As you can see it is drawing about 16A. Also you can see there is a lot more current through one leg of the input diff than through the other: 15mA on the right and 6mA on the other. Also note the unexpected measurements around the Dc offset feedback R36.

Is it even possible to operate half-an-aleph-x this way? I've been staring for a long time but it doesn't make me less stumped.

Cheers,
jwb

An externally hosted image should be here but it was not working when we last tested it.
 
I'm not sure I'm clear on how much of the amp is assembled. For me, your schematic ends just to the right side of the input differential. You've got just one side of the output stage installed?
If so, I think you've run afoul of the criss-cross nature of the Aleph-X front end.
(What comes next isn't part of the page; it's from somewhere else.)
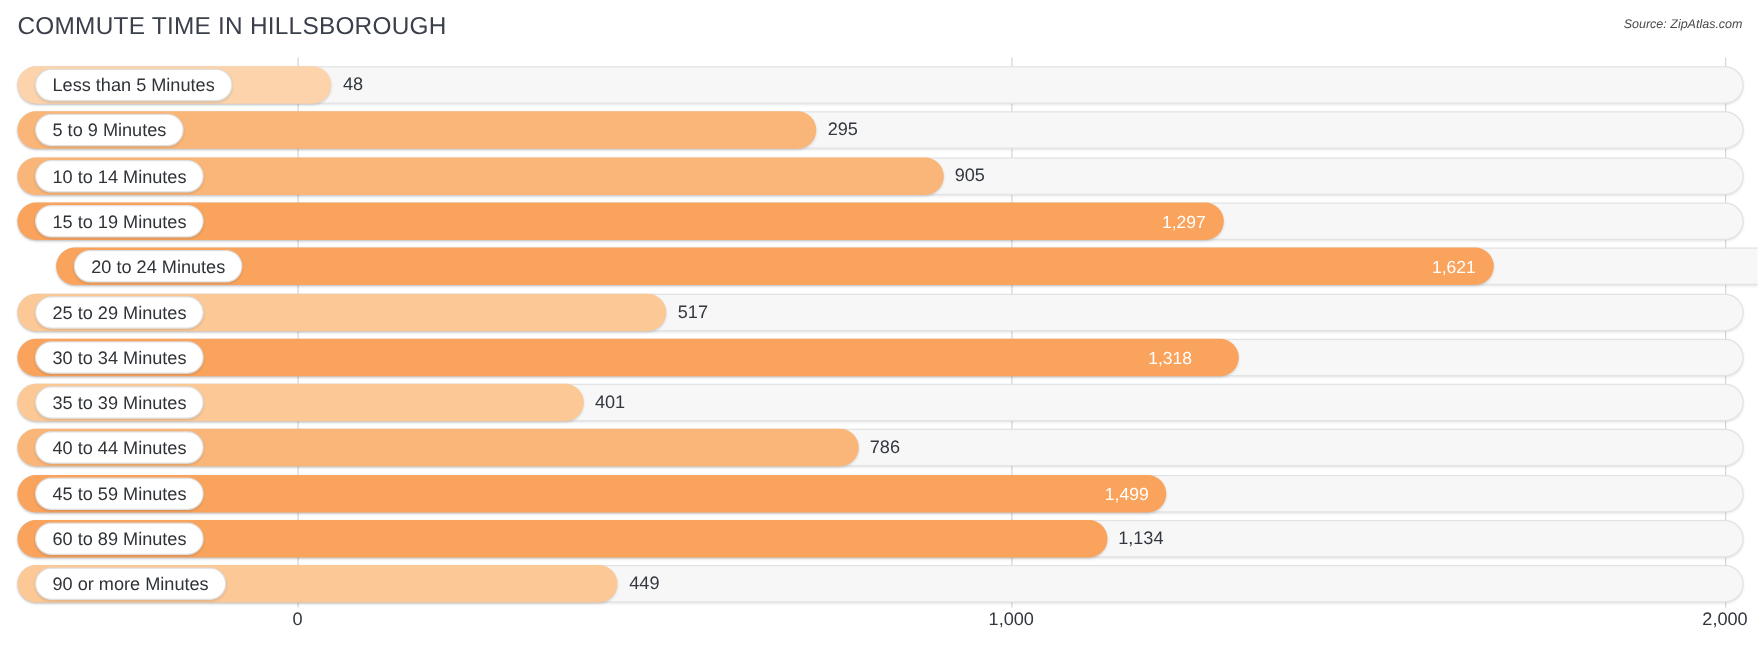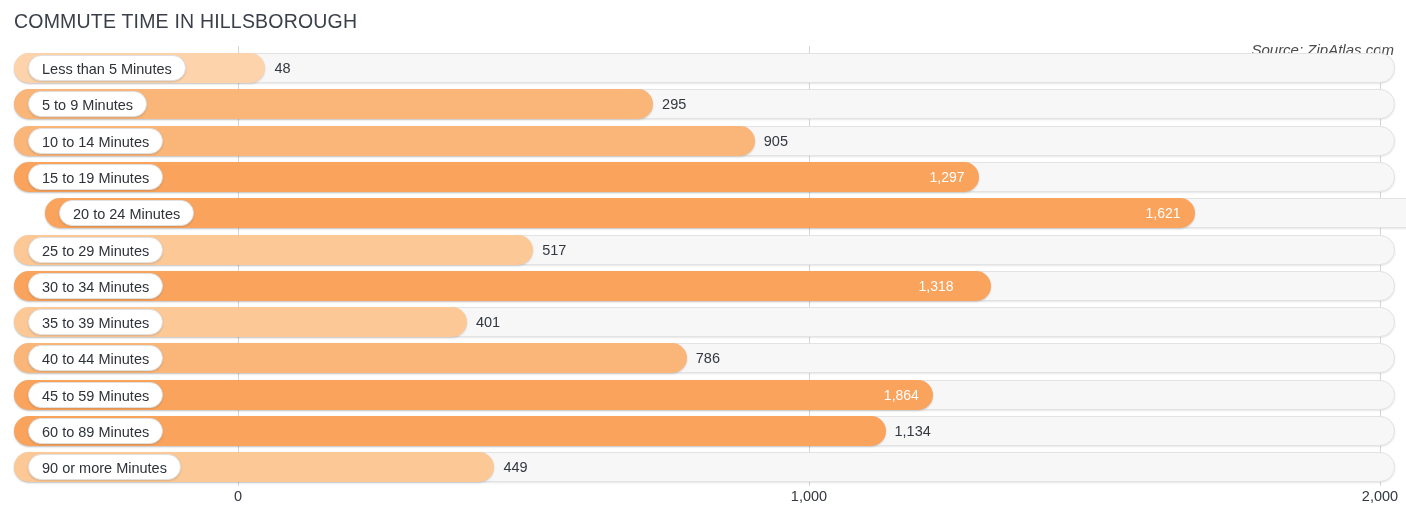"Source: ZipAtlas.com" .chart-source { font-size: 15px -> 10px; margin-top: 27px -> none }
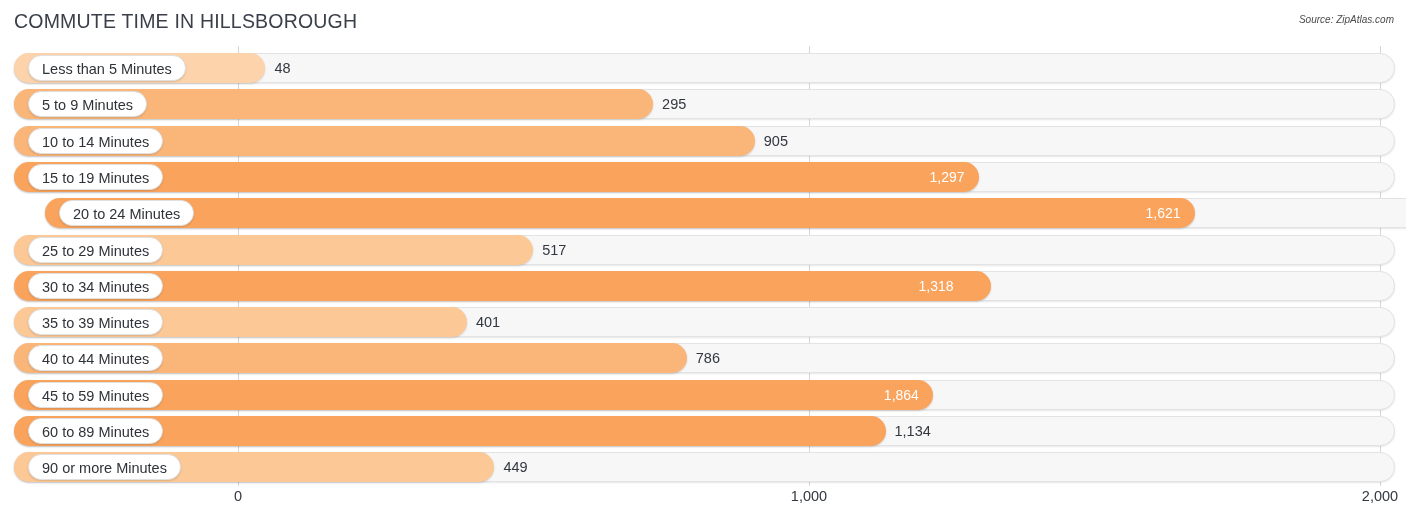"1,864" div.bar-value-in { text: 1,864 -> 1,499 }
The feedback (which includes some arbitary amount of DC) is presented to Q4...that signal appears across R16. If the DC is positive, then the signal across R16 will drive more negative.
When Q4 goes negative against R16, the see-saw nature of a differential will tip the Q8/R17 side more positive (which you see as -1.7V across R17...a [relatively speaking] more positive value than the -5V across R16). This is Q3's drive. Expressed from the negative rail--and assuming that we're talking 7.5V rails--the Gate of Q3 is seeing +5.8V relative to the Source. In other words, it's biased <i>way</i> into conduction.
Okay, so what's up?
Well, the circuit is hooked up like an Aleph with the feedback going into the 'wrong' side of the front end...in other words, it's positive feedback instead of negative. Any little twitch will drive the circuit nuts.
You've got two choices. You can 'uncross' the drive, using the output from the other side of the differential. This will, in essence, give you a Mini-A. Or you can install the other side's outputs, and things should become more manageable. If you've got two sides running off the same differential, the balancing act is more realistic because the front end differential has a...well, a counterweight on the other side.
If I missed where you've got the whole channel put together, then we'll start over, but I'm assuming that you're running the circuit I see on my screen.

Grey
 
Yeah, I had somehow talked myself into the idea that I could test half the amp, as an assembly checkpoint. I thought the positive feedback I was seeing was a flaw in my assembly. But I just need to realize that the positive feedback wouldn't really be positive feedback If I added on the other end of the amp. Which, presently, I am doing.

Thanks for the reply.

Ever seen 3W resistors glowing bright red?